# ASSIGNMENT
Reproduce the records exactly. Leave the pictures out.

Web interface edit records:
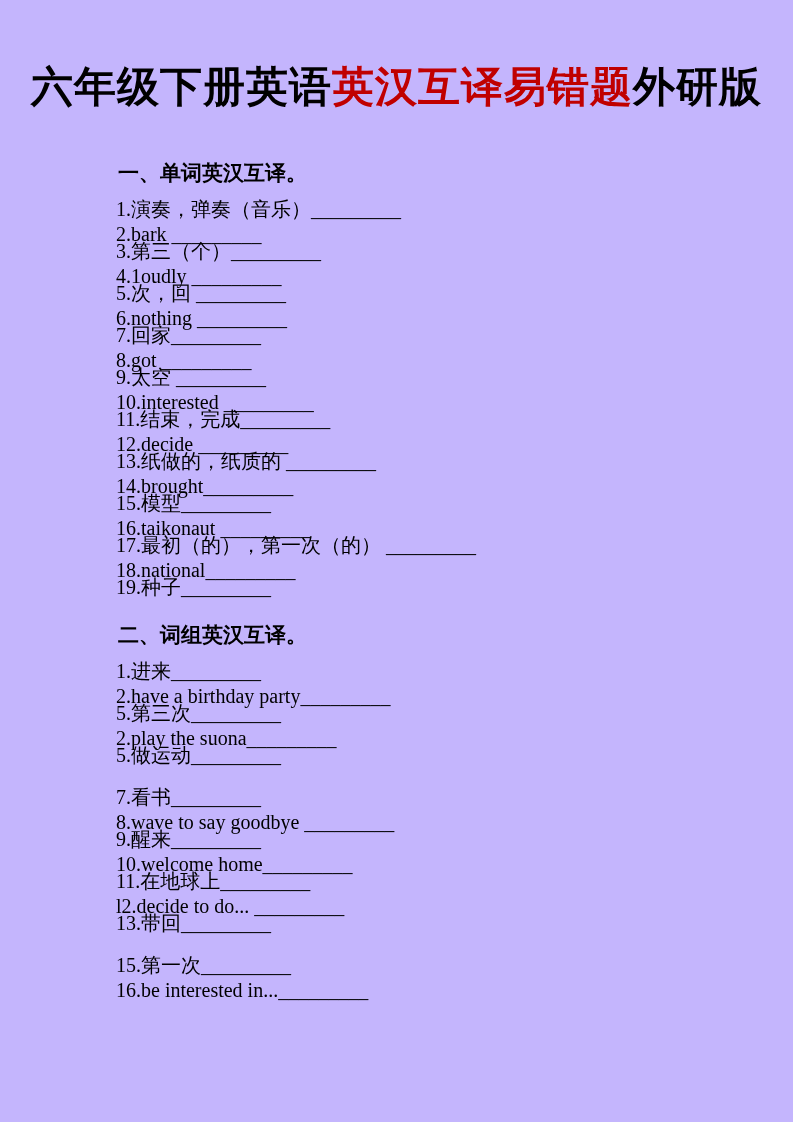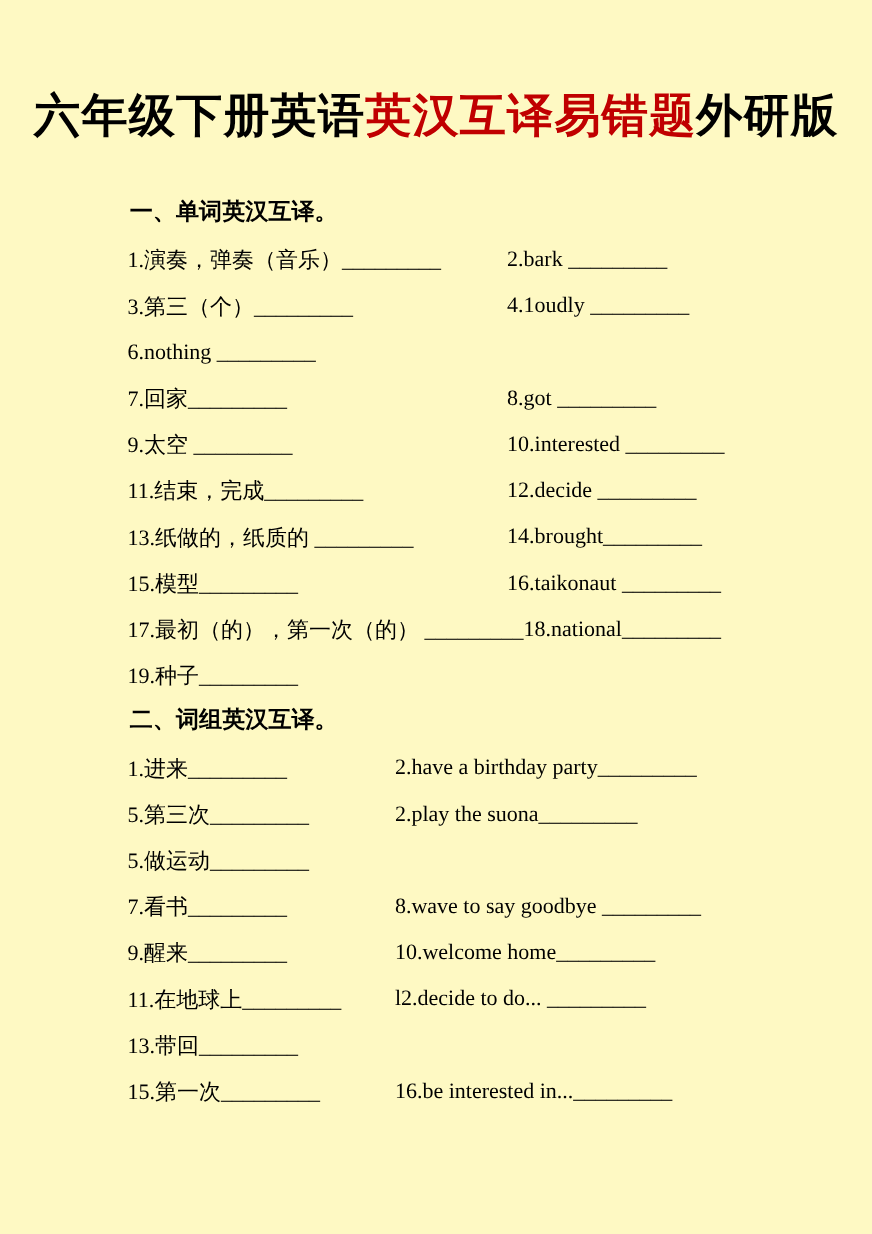--- a/index.html
+++ b/index.html
@@ -11,9 +11,9 @@
     position: relative;
     width: 793px;
     height: 1122px;
-    background: #fef9c3;
+    background: #c4b5fd;
     box-sizing: border-box;
-    padding-top: 84px;
+    padding-top: 65px;
     overflow: hidden;
     font-family: "Liberation Serif", "DejaVu Serif", serif;
     color: #000000;

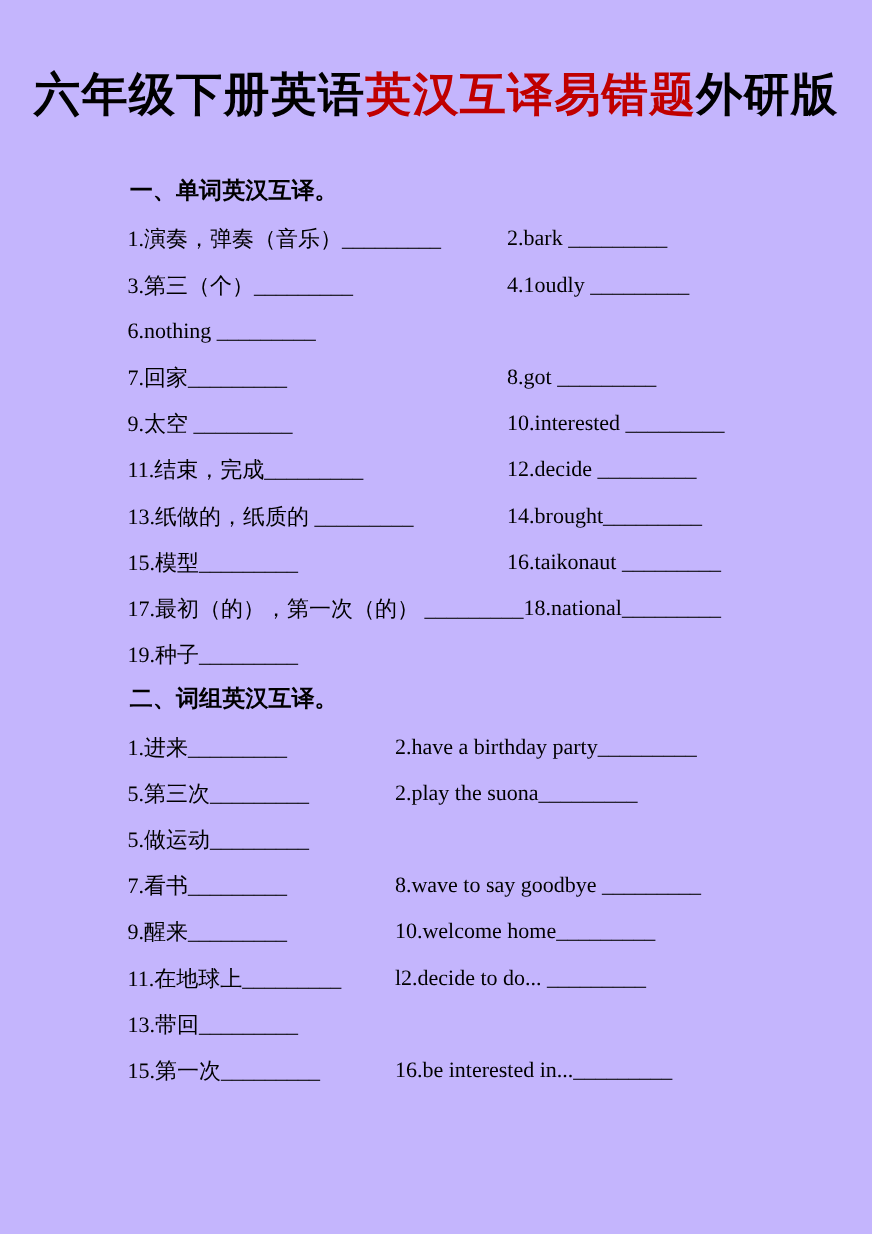--- a/index.html
+++ b/index.html
@@ -41,9 +41,10 @@
   }
   .row {
     display: flex;
-    align-items: center;
+    align-items: flex-start;
     height: 42px;
     font-size: 20px;
+    flex-direction: column;
   }
   .cell {
     white-space: pre;

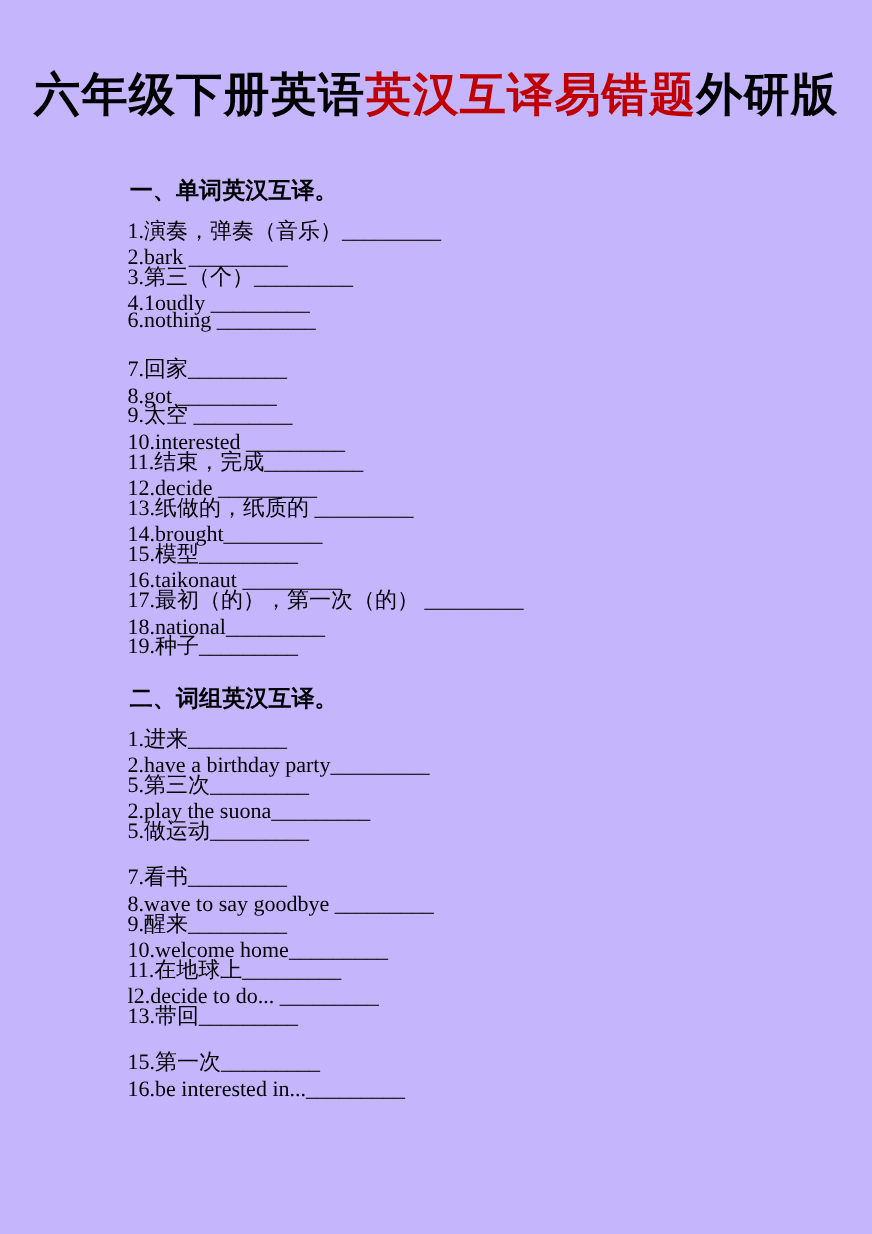--- a/index.html
+++ b/index.html
@@ -70,6 +70,7 @@
           <span class="cell right">4.1oudly _________</span>
         </div>
         <div class="row">
+          <span class="cell left">5.次，回 _________</span>
           <span class="cell right">6.nothing _________</span>
         </div>
         <div class="row">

# RESPONSE TO THE EXERCISE
--- a/index.html
+++ b/index.html
@@ -11,9 +11,9 @@
     position: relative;
     width: 793px;
     height: 1122px;
-    background: #fef9c3;
+    background: #c4b5fd;
     box-sizing: border-box;
-    padding-top: 84px;
+    padding-top: 65px;
     overflow: hidden;
     font-family: "Liberation Serif", "DejaVu Serif", serif;
     color: #000000;

--- a/index.html
+++ b/index.html
@@ -41,9 +41,10 @@
   }
   .row {
     display: flex;
-    align-items: center;
+    align-items: flex-start;
     height: 42px;
     font-size: 20px;
+    flex-direction: column;
   }
   .cell {
     white-space: pre;

--- a/index.html
+++ b/index.html
@@ -70,6 +70,7 @@
           <span class="cell right">4.1oudly _________</span>
         </div>
         <div class="row">
+          <span class="cell left">5.次，回 _________</span>
           <span class="cell right">6.nothing _________</span>
         </div>
         <div class="row">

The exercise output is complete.